Une étude pour retrouver les origines scandinaves dans la population du Cotentin

L'université anglaise de Leicester et le Centre de Recherches Archéologique et Historique Ancienne et Médiévales (CRAHAM) de l'université de Caen cherchent des volontaires afin d'effectuer des prélèvements d'ADN. Il s'agit de mieux connaître l'empreinte laissée par les Vikings dans la presqu'île.

Nul n'ignore l'héritage Viking, en particulier dans le Cotentin : de nombreux noms de lieux, des expressions, des mots, des noms de familles trouvent leur origine en Scandinavie, "Mais quelle a été la contribution réelle des Vikings au patrimoine génétique des hommes du Cotentin ? Et qu'est-ce que cela peut nous dire de la colonisation et du peuplement de cette partie de la Normandie aux IX ème et X ème siècles ?" Ce sont à ces questions que l'équipe de chercheurs franco-anglaise cherche à répondre. "Il n'y a derrière cette démarche scientifique aucune fascination particulière pour les "grands blonds aux yeux bleus" mais bien une volonté d'étudier l'héritage des populations européennes dans toute la variété de ses composantes" prévient l'historien Julien Deshayes. L'enquête permettra peut-être de faire ressortir les métissages des populations du Cotentin à la fin du premier millénaire "incluant des éléments d'origine celte et anglo-saxonne voire peut-être d'horizons plus inattendus".


Des prélèvements d'ADN

Pour parvenir à leurs fins, les chercheurs doivent trouver des volontaires afin d'établir un lien entre les personnes vivant aujourd'hui dans cette région et leurs ancêtres Vikings.
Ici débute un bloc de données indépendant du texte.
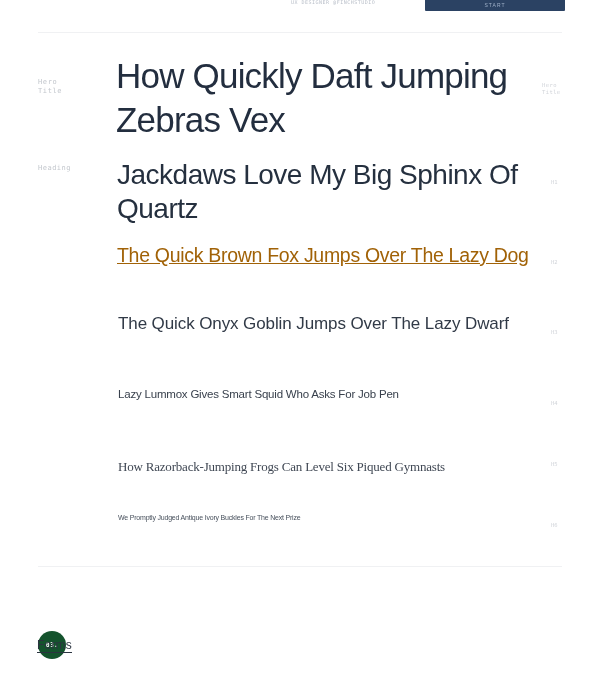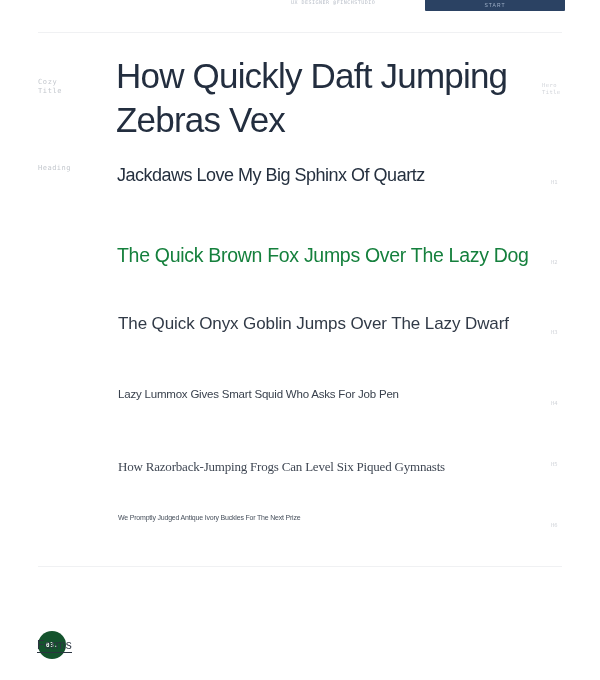--- a/index.html
+++ b/index.html
@@ -129,37 +129,38 @@
   .r-h1 .row-left-label {
     left: 38px; top: 164px;
     font-size: 7px; letter-spacing: 0.5px;
   }
   .r-h1 .row-right-label {
     left: 551px; top: 179px;
     font-size: 5.5px;
   }
   .r-h1 .row-text {
     left: 117px; top: 158px;
-    font-size: 18px;
+    font-size: 28px;
     line-height: 34px;
     letter-spacing: -0.5px;
     color: #25303f;
   }
 
   
   .r-h2 .row-right-label {
     left: 551px; top: 259px;
     font-size: 5.5px;
   }
   .r-h2 .row-text {
     left: 117px; top: 242px;
     font-size: 19.5px;
     line-height: 26px;
     letter-spacing: -0.3px;
-    color: #15803d;
+    color: #a16207;
+    text-decoration: underline;
   }
 
   
   .r-h3 .row-right-label {
     left: 551px; top: 329px;
     font-size: 5.5px;
   }
   .r-h3 .row-text {
     left: 118px; top: 313px;
     font-size: 17px;
@@ -246,21 +247,21 @@
   <div class="topbar">
     <div class="topbar-brand">UX DESIGNER @FINCHSTUDIO</div>
     <div class="topbar-cta">
       <span class="topbar-cta-label">START</span>
     </div>
   </div>
 
   <div class="divider divider-top"></div>
 
   <div class="row specimen r-hero">
-    <div class="row-left-label">Cozy
+    <div class="row-left-label">Hero
 Title</div>
     <div class="row-text">How Quickly Daft Jumping Zebras Vex</div>
     <div class="row-right-label">Hero
 Title</div>
   </div>
 
   <div class="row specimen r-h1">
     <div class="row-left-label">Heading</div>
     <div class="row-text">Jackdaws Love My Big Sphinx Of Quartz</div>
     <div class="row-right-label">H1</div>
L'équipe cherche d'une part à entrer en contact avec des personnes qui habitent dans la Manche et qui portent "un patronyme scandinave", autrement dit un nom aujourd'hui on ne peut plus normand : Anquetil, Dutot, Equilbec, Gonfray, Ingouf, Ansgot, Lanfry, Osouf, Osmont, Quetel, Tougis, Tostain, et Raoult. Elle souhaiterait d'autre part entrer en contact avec des habitants du nord-Cotentin "dont les quatre grands-parents sont nés et ont vécu (ou vivent encore) dans un rayon de 50 km de leur lieu de vie actuel". Cette stabilité géographique pendant plusieurs générations pourrait être riche d'enseignement pour les universitaires qui conduisent cette étude.  

L'équipe se rendra à Valognes les 15 et 16 juin afin de rencontrer les volontaires. Les chercheurs effectueront des prélèvements salivaires afin d'en extraire l'ADN. "Ils précisent que chaque participant à ce projet recevra un rapport individuel incluant l’analyse de son profil ADN. Cette information ne sera partagée avec personne d’autre, tous les échantillons étant traités anonymement dans le cadre du projet".